*** Opening of Supplied material ***
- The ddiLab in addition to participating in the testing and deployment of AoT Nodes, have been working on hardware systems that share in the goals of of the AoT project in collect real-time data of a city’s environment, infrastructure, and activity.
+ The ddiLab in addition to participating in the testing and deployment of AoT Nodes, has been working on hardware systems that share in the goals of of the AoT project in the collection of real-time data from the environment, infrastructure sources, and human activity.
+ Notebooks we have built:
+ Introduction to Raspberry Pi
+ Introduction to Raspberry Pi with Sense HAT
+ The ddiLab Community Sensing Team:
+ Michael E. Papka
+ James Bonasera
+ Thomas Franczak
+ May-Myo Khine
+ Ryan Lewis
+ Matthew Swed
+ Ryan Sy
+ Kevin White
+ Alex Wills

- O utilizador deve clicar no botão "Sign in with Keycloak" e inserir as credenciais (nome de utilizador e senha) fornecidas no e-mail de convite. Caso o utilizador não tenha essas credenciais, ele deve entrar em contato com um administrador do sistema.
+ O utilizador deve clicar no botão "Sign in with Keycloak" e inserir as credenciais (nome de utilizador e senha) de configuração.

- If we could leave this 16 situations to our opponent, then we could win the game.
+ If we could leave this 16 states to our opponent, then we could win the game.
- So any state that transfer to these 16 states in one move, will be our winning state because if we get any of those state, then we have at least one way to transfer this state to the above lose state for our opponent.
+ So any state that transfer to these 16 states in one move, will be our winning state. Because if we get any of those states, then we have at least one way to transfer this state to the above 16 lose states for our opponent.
*** Close of Supplied material ***
• _What you should do_:
Whenever a line of the entries contains the string "above", copy that line.

• _Task output_:
- So any state that transfer to these 16 states in one move, will be our winning state because if we get any of those state, then we have at least one way to transfer this state to the above lose state for our opponent.
+ So any state that transfer to these 16 states in one move, will be our winning state. Because if we get any of those states, then we have at least one way to transfer this state to the above 16 lose states for our opponent.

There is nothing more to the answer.